A CD30-Positive Variant of Intravascular Large B-cell Lymphoma Presenting as Diffuse Interstitial Lung Disease and Generalized Lymphadenopathy: A Case Report

Lei Wang¹Yongdeng Cai¹Mengyao Wang¹Cui Gao¹Jianni Zhu¹Guangwei Xue¹Zheng Dong²Changsheng Ge^1*Wei Zhang¹Zongfang Li¹Zongtao Liu¹Yunqing Chen³Cailing Du¹Changjiang Li¹Yajing Liang¹Lu Wang¹Baomin Mi¹

• ¹Rizhao Hospital of Traditional Chinese Medicine, Rizhao, China
• ²Linyi Central Hospital, Linyi, China
• ³The Affiliated Hospital of Qingdao University, Qingdao, China

ABSTRACT Intravascular large B-cell lymphoma (IVLBCL) is a rare and aggressive malignancy defined by the proliferation of neoplastic B-cells within the vascular lumen. While the disease can affect multiple organs, commonly manifesting as skin lesions, neurological deficits, or hepatosplenomegaly, it usually spares the lymph nodes and rarely presents as diffuse interstitial lung disease (DILD). We report a 62-year-old man admitted with recurrent fever and progressive dyspnea.
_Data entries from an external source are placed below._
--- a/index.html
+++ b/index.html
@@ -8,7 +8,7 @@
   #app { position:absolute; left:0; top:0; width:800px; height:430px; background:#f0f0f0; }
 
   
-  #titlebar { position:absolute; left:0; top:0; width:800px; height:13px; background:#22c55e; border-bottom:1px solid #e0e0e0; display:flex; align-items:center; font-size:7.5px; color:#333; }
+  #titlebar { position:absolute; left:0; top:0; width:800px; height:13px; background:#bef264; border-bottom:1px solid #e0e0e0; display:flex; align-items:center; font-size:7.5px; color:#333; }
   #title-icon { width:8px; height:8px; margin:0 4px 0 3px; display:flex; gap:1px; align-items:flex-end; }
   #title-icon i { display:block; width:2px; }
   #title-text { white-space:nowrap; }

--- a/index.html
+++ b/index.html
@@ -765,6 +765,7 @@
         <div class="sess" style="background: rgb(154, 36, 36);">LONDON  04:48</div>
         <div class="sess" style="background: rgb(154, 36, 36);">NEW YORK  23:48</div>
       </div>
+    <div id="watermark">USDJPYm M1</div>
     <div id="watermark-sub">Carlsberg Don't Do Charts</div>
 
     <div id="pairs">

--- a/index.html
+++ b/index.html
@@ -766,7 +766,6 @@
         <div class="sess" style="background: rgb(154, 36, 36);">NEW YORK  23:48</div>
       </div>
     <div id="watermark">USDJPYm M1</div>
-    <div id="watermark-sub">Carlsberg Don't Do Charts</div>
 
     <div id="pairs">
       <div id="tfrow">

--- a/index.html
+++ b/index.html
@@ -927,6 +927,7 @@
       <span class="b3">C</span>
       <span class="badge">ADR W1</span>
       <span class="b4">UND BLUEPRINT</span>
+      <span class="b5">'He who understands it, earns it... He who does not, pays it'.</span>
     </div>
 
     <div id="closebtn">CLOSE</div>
Chest computed tomography revealed extensive bilateral interstitial lung disease, with ultrasonography showing generalized lymphadenopathy with preserved architecture. Although initial therapy led to a favorable response, the patient subsequently relapsed. Lymph node biopsy confirmed IVLBCL, characterized by intravascular and intrasinusoidal lymphoma cell infiltration with well-preserved nodal architecture. Notably, the tumor cells showed diffuse strong CD30 expression (~70%), a rare finding potentially linked to the unusual clinical presentation. Conclusion: This case demonstrates that IVLBCL can present with diffuse interstitial lung disease and generalized lymphadenopathy, expanding its recognized phenotypic spectrum. It may represent a variant with CD30-mediated nodal homing and immune activation.